▸ WHAT NEEDS TO BE DONE
Whenever a line in the data holds the string "doses", pull that line out.

[Before-and-after change data]
-=-=-=-=-

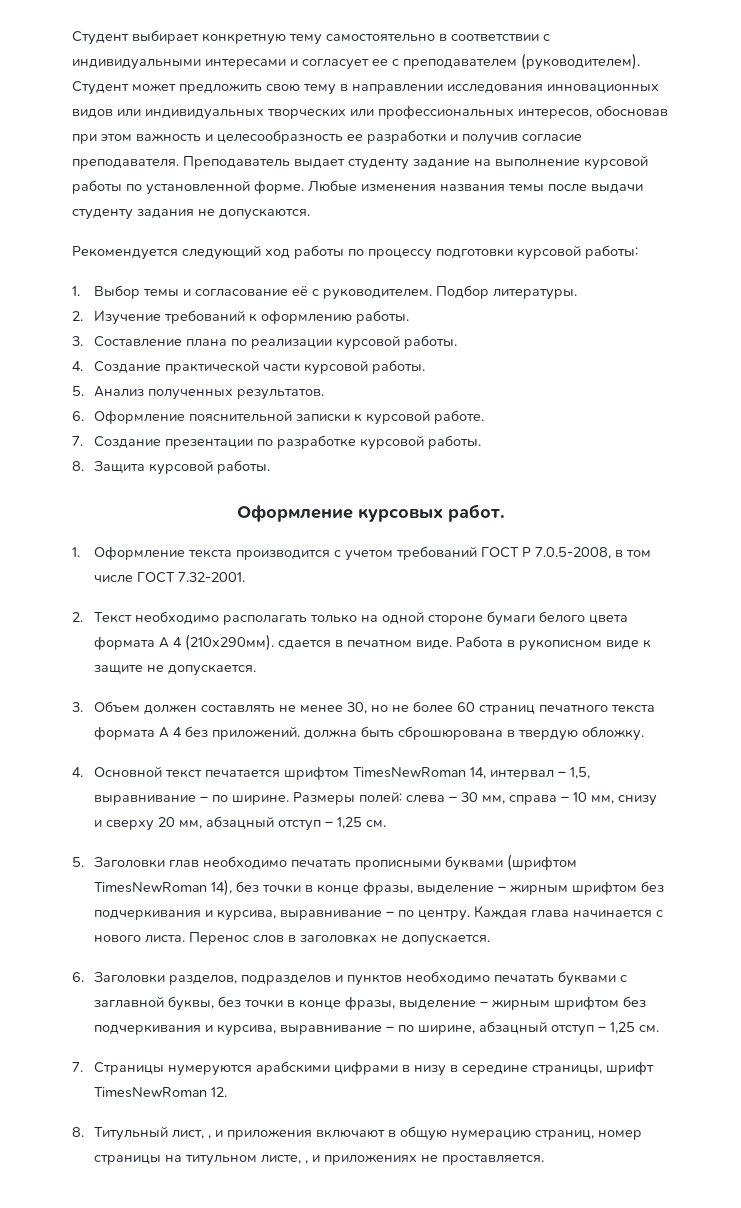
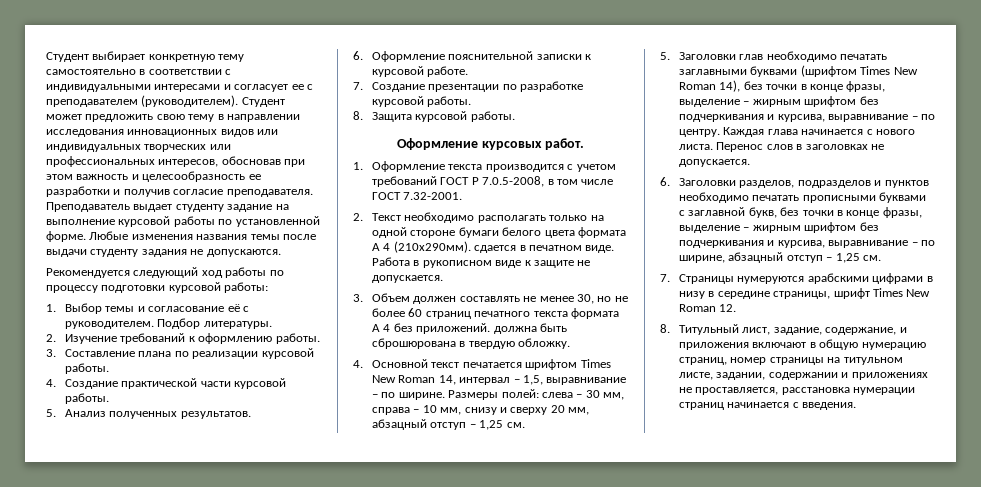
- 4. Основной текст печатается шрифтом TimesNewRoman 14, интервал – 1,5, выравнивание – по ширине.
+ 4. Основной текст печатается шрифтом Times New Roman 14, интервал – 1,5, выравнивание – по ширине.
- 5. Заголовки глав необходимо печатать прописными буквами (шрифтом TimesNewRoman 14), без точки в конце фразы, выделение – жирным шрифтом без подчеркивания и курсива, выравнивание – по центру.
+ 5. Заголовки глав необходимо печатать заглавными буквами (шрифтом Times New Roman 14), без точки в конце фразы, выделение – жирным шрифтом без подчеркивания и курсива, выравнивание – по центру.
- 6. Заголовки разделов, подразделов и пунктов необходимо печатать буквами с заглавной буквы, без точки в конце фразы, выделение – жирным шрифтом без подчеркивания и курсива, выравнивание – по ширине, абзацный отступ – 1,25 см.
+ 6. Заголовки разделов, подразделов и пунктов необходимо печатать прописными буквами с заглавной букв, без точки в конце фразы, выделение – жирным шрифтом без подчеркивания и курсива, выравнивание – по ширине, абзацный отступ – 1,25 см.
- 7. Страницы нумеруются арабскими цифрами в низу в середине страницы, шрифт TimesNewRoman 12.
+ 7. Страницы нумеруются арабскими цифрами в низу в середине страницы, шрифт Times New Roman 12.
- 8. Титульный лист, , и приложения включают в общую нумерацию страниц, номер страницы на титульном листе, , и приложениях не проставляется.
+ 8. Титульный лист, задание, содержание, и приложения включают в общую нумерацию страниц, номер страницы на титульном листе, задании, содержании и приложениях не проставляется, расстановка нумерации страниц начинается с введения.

-=-=-=-=-

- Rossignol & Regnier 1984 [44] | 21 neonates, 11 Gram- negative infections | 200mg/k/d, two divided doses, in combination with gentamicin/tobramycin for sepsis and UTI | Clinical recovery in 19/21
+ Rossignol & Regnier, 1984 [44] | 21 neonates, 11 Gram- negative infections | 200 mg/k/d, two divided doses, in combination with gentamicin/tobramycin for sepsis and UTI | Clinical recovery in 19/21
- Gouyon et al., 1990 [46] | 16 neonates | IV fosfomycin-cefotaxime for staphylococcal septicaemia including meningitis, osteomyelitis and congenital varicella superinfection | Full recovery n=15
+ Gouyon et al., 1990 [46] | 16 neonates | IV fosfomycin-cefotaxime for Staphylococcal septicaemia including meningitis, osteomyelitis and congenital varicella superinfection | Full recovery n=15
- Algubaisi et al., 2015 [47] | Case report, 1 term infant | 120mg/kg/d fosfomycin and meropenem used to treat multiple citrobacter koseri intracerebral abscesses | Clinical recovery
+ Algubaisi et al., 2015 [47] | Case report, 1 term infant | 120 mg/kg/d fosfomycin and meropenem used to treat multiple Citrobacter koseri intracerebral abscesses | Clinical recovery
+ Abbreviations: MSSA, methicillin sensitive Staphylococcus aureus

-=-=-=-=-

▸ OUTPUT
- Rossignol & Regnier 1984 [44] | 21 neonates, 11 Gram- negative infections | 200mg/k/d, two divided doses, in combination with gentamicin/tobramycin for sepsis and UTI | Clinical recovery in 19/21
+ Rossignol & Regnier, 1984 [44] | 21 neonates, 11 Gram- negative infections | 200 mg/k/d, two divided doses, in combination with gentamicin/tobramycin for sepsis and UTI | Clinical recovery in 19/21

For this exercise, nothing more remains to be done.